| TASK GOAL |
Only one stretch of the data below should be repeated: the lines from the line containing "[107,926,206,939] *demo_node.cpp: ->" through the line containing "(259, 204) none", inclusive, exactly as they are.

+++

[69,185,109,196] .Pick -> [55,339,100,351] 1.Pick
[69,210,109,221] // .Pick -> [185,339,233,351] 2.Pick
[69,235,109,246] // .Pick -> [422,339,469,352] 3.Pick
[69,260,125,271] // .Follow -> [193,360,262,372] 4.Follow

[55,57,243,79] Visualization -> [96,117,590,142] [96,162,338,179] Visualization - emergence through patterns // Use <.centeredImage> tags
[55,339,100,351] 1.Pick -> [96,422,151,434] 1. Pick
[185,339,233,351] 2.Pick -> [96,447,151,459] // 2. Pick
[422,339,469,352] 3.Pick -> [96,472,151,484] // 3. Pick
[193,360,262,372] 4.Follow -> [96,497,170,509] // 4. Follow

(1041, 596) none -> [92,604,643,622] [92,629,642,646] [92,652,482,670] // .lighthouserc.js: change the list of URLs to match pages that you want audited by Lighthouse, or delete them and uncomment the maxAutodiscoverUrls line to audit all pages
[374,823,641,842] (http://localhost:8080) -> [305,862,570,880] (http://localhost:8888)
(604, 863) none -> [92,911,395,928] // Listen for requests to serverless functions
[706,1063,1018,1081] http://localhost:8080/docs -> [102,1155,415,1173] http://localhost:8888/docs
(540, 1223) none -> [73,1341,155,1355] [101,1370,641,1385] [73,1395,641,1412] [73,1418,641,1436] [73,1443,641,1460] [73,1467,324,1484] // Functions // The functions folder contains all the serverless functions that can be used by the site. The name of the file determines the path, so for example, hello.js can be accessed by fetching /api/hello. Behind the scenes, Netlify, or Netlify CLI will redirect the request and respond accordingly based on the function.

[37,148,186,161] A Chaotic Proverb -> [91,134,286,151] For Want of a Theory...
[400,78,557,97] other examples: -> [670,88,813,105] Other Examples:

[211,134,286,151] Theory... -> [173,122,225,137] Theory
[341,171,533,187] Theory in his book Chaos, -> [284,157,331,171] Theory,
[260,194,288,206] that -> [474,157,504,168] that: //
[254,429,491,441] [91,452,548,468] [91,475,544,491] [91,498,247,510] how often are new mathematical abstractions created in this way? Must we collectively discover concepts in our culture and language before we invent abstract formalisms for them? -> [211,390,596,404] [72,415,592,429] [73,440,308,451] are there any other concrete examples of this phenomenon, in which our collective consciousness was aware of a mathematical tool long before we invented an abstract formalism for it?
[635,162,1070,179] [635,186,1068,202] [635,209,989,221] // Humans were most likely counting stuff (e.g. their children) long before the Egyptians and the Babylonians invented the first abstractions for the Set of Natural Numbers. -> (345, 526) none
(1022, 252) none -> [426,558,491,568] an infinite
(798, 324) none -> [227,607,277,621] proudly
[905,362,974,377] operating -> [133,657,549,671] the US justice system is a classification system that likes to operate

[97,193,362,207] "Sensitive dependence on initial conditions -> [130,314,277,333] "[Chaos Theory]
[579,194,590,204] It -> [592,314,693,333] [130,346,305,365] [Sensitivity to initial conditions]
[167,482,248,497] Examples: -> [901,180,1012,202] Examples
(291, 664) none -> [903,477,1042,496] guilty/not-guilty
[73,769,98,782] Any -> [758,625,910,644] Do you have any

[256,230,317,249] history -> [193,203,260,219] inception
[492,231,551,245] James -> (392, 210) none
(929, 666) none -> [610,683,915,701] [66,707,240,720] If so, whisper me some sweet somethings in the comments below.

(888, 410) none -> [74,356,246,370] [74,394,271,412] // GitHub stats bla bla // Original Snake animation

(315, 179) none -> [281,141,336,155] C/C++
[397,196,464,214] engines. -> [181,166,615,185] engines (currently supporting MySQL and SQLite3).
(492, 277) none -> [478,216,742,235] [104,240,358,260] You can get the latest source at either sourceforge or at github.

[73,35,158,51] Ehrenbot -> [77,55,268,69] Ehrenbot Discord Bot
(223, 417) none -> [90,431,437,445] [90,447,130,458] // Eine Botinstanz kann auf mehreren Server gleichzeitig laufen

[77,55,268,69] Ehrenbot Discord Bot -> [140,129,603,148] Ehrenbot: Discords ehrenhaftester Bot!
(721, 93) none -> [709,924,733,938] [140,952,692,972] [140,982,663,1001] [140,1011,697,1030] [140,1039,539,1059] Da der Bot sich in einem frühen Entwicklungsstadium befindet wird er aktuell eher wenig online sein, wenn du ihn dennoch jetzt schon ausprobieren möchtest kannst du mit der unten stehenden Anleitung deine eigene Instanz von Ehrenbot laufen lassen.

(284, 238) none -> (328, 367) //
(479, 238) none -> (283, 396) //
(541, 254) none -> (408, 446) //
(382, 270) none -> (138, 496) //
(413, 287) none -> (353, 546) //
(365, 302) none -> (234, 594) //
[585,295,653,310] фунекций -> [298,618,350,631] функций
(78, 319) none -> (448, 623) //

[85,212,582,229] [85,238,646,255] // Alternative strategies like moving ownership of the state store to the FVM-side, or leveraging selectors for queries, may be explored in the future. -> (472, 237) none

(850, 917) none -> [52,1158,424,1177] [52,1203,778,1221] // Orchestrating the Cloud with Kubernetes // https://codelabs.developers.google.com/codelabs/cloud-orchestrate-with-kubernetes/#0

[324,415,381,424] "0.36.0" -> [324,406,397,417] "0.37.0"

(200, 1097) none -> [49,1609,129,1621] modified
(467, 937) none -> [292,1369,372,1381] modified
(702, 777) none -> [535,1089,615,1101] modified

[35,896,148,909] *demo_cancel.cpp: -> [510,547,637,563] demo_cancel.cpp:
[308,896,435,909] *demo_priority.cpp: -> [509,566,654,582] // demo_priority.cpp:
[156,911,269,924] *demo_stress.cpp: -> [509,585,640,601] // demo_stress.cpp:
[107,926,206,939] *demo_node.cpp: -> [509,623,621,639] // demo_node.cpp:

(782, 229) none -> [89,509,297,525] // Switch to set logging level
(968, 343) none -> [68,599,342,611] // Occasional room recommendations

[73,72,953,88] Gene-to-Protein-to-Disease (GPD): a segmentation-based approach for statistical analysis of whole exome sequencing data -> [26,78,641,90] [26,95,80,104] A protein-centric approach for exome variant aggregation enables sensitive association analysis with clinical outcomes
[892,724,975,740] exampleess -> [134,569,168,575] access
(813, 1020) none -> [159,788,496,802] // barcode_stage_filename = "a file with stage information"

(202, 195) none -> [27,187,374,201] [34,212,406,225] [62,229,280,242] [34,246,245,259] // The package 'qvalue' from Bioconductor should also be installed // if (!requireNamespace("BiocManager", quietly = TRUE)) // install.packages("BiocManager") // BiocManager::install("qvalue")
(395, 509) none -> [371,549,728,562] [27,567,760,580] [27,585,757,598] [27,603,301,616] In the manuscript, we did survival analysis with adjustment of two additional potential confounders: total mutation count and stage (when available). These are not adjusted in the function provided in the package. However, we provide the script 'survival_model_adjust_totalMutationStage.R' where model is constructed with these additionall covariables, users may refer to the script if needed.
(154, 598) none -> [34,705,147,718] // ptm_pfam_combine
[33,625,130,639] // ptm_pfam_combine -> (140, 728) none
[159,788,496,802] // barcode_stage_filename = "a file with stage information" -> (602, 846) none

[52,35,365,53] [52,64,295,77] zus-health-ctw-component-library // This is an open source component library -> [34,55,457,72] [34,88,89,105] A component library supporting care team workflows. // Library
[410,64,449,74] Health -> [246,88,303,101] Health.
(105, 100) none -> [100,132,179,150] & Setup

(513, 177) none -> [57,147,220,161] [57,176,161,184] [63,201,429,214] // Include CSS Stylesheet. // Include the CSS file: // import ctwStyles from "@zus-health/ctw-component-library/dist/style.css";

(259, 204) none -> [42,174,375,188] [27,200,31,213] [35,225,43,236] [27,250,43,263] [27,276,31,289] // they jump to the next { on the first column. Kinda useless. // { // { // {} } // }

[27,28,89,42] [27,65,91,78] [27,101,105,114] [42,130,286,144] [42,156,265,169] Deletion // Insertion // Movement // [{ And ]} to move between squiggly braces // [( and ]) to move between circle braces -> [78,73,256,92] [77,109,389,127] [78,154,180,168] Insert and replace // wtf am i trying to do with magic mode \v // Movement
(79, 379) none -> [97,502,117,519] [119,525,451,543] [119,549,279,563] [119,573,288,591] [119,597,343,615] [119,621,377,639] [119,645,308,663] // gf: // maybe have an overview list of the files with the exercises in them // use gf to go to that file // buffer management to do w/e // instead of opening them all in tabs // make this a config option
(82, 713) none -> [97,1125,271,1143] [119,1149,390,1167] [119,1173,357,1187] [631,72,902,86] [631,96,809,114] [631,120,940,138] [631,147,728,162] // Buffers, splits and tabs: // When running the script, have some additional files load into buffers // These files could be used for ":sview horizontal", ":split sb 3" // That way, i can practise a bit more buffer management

+++

| RESPONSE AREA |
[107,926,206,939] *demo_node.cpp: -> [509,623,621,639] // demo_node.cpp:

(782, 229) none -> [89,509,297,525] // Switch to set logging level
(968, 343) none -> [68,599,342,611] // Occasional room recommendations

[73,72,953,88] Gene-to-Protein-to-Disease (GPD): a segmentation-based approach for statistical analysis of whole exome sequencing data -> [26,78,641,90] [26,95,80,104] A protein-centric approach for exome variant aggregation enables sensitive association analysis with clinical outcomes
[892,724,975,740] exampleess -> [134,569,168,575] access
(813, 1020) none -> [159,788,496,802] // barcode_stage_filename = "a file with stage information"

(202, 195) none -> [27,187,374,201] [34,212,406,225] [62,229,280,242] [34,246,245,259] // The package 'qvalue' from Bioconductor should also be installed // if (!requireNamespace("BiocManager", quietly = TRUE)) // install.packages("BiocManager") // BiocManager::install("qvalue")
(395, 509) none -> [371,549,728,562] [27,567,760,580] [27,585,757,598] [27,603,301,616] In the manuscript, we did survival analysis with adjustment of two additional potential confounders: total mutation count and stage (when available). These are not adjusted in the function provided in the package. However, we provide the script 'survival_model_adjust_totalMutationStage.R' where model is constructed with these additionall covariables, users may refer to the script if needed.
(154, 598) none -> [34,705,147,718] // ptm_pfam_combine
[33,625,130,639] // ptm_pfam_combine -> (140, 728) none
[159,788,496,802] // barcode_stage_filename = "a file with stage information" -> (602, 846) none

[52,35,365,53] [52,64,295,77] zus-health-ctw-component-library // This is an open source component library -> [34,55,457,72] [34,88,89,105] A component library supporting care team workflows. // Library
[410,64,449,74] Health -> [246,88,303,101] Health.
(105, 100) none -> [100,132,179,150] & Setup

(513, 177) none -> [57,147,220,161] [57,176,161,184] [63,201,429,214] // Include CSS Stylesheet. // Include the CSS file: // import ctwStyles from "@zus-health/ctw-component-library/dist/style.css";

(259, 204) none -> [42,174,375,188] [27,200,31,213] [35,225,43,236] [27,250,43,263] [27,276,31,289] // they jump to the next { on the first column. Kinda useless. // { // { // {} } // }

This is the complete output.